Efficient prior sensitivity analysis for Bayesian model comparison
Zixiao Hu, Jason D. McEwen
TL;DR
This work tackles the prior sensitivity of Bayesian evidence in model comparison by introducing a post-hoc, sampling-agnostic framework based on the learned harmonic mean estimator (LHME). It reuses existing posterior samples through importance-resampling to evaluate alternative priors, using a learned target density to stabilize the evidence computation and a two-stage diagnostics (Pareto-$\hat{k}$ and fractional ESS) to decide when retraining is needed. The approach reproduces evidences obtained from full re-fitting and nested sampling across toy problems and a cosmological case, achieving up to $\sim 6{,}000\times$ speed-ups. The method enables efficient, transparent assessment of prior influence on model comparison with practical applicability across domains; code will be publicly released in the Harmonic package.
Abstract
Bayesian model comparison implements Occam's razor through its sensitivity to the prior. However, prior-dependence makes it important to assess the influence of plausible alternative priors.
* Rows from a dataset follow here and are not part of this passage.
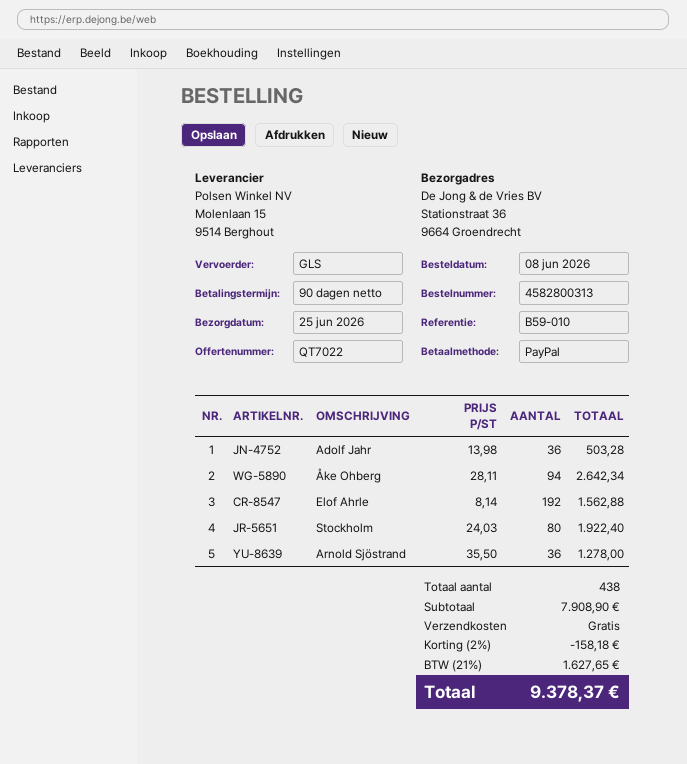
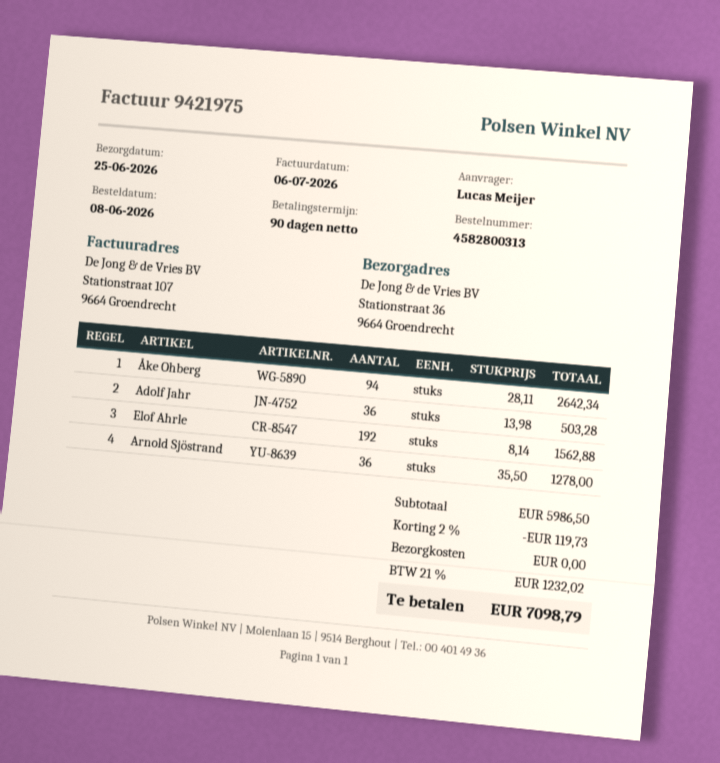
Stockholm: 80 x 24.03 = 1922.40 -> none
subtotal: 7908.90 -> 5986.50
discount: 2% = 158.18 -> 2% = 119.73
tax: 21% = 1627.65 -> 21% = 1232.02
total: 9378.37 -> 7098.79

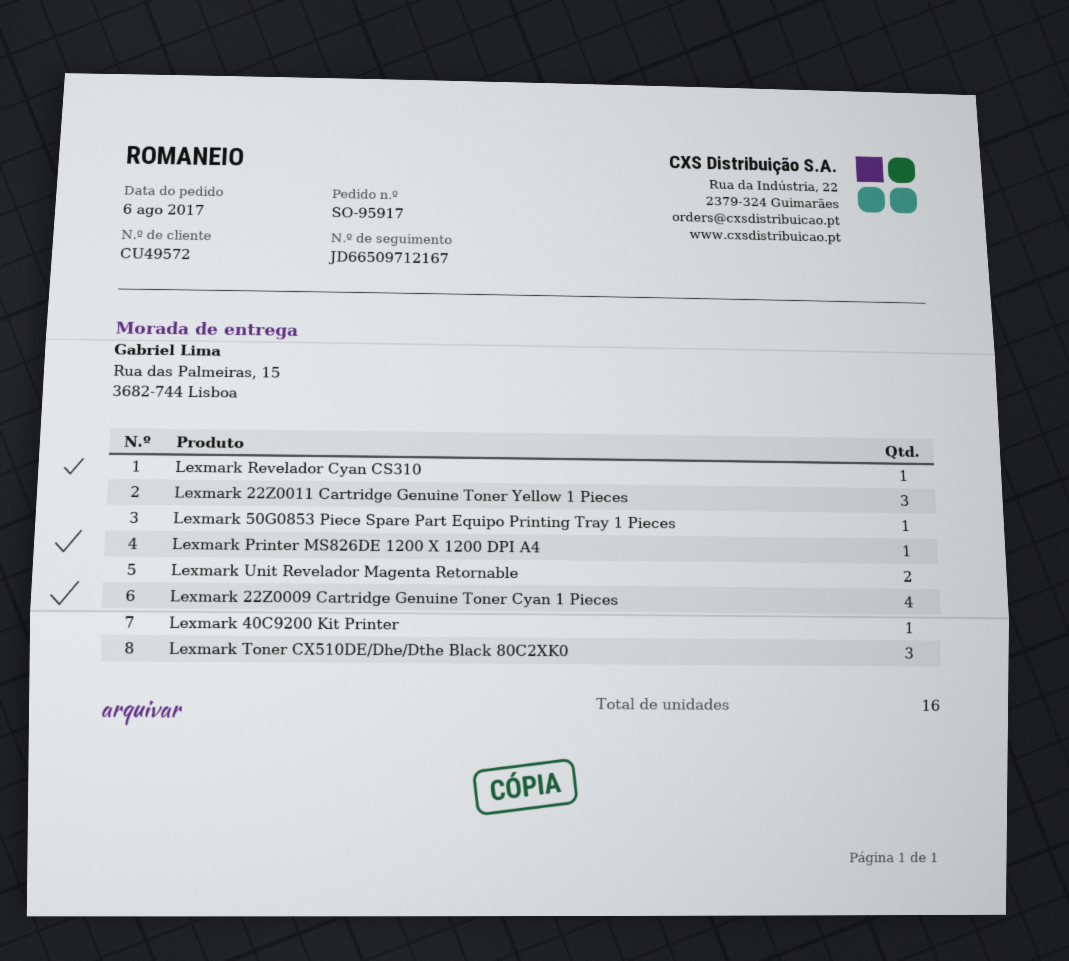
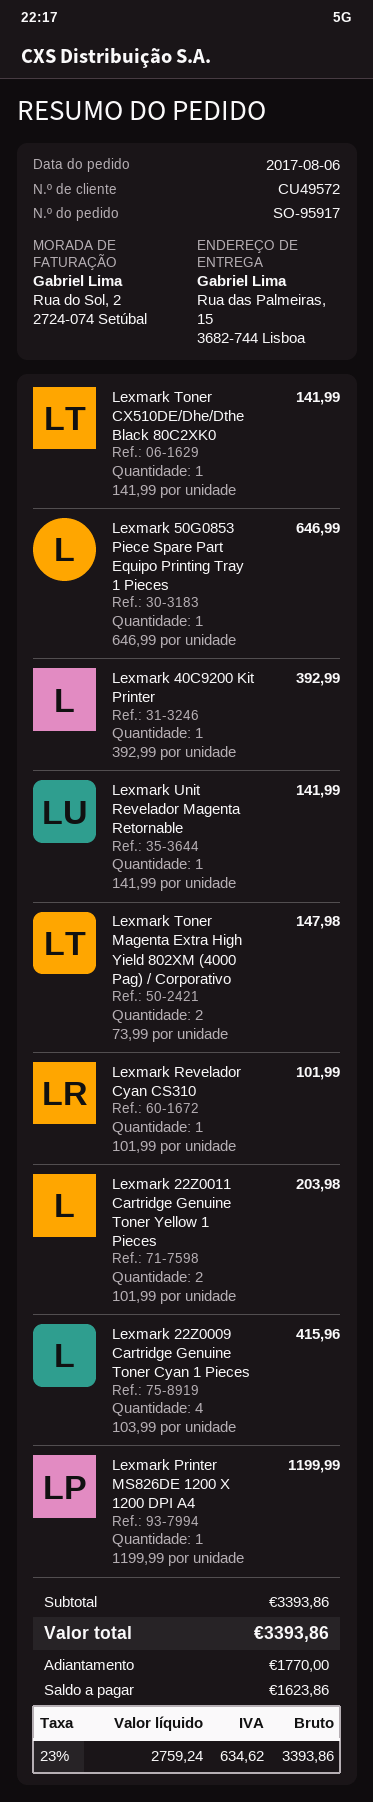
Lexmark 22Z0011 Cartridge Genuine Toner Yellow 1 Pieces: 3 -> 2
Lexmark Unit Revelador Magenta Retornable: 2 -> 1
Lexmark Toner CX510DE/Dhe/Dthe Black 80C2XK0: 3 -> 1
Lexmark Toner Magenta Extra High Yield 802XM (4000 Pag) / Corporativo: none -> 2

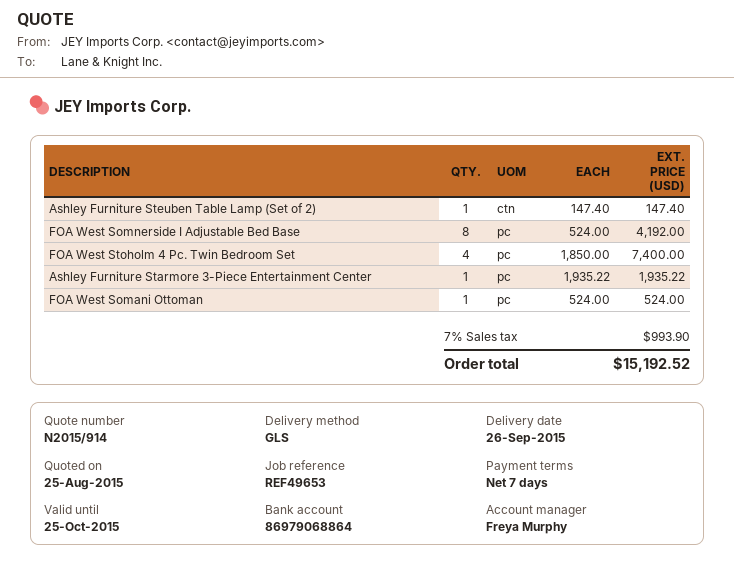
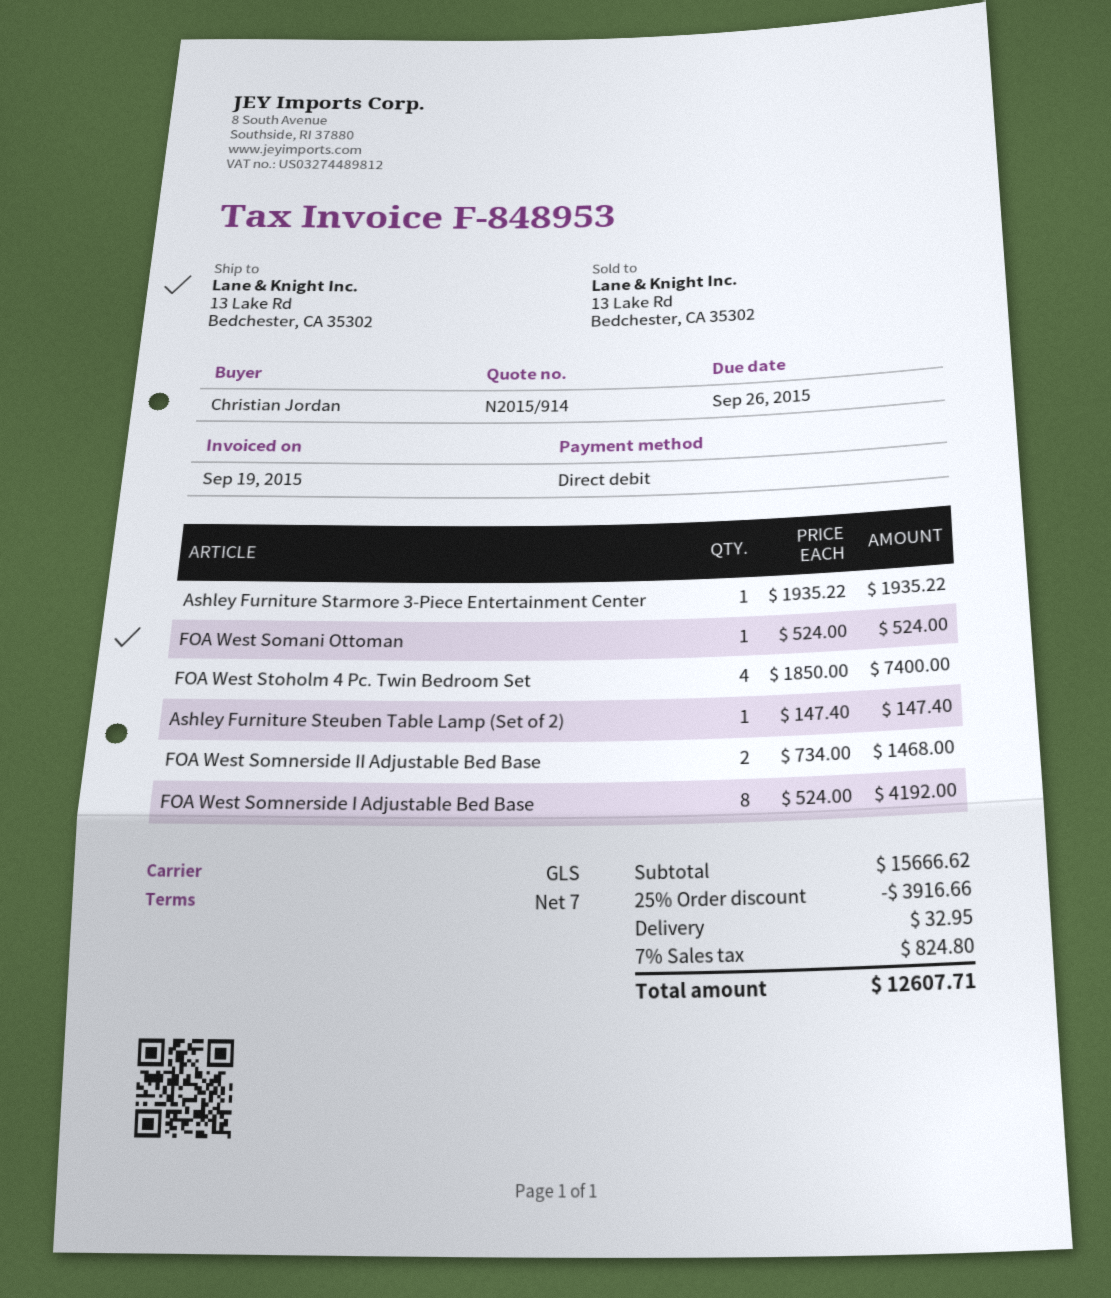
FOA West Somnerside II Adjustable Bed Base: none -> 2 x 734.00 = 1468.00
discount: none -> 25% = 3916.66
shipping: none -> 32.95
tax: 7% = 993.90 -> 7% = 824.80
total: 15192.52 -> 12607.71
Such prior sensitivity analyses for the Bayesian evidence are expensive, either requiring repeated, costly model re-fits or specialised sampling schemes. By exploiting the learned harmonic mean estimator (LHME) for evidence calculation we decouple sampling and evidence calculation, allowing resampled posterior draws to be used directly to calculate the evidence without further likelihood evaluations. This provides an alternative approach to prior sensitivity analysis for Bayesian model comparison that dramatically alleviates the computational cost and is agnostic to the method used to generate posterior samples. We validate our method on toy problems and a cosmological case study, reproducing estimates obtained by full Markov chain Monte Carlo (MCMC) sampling and nested sampling re-fits. For the cosmological example considered our approach achieves up to $6000\times$ lower computational cost.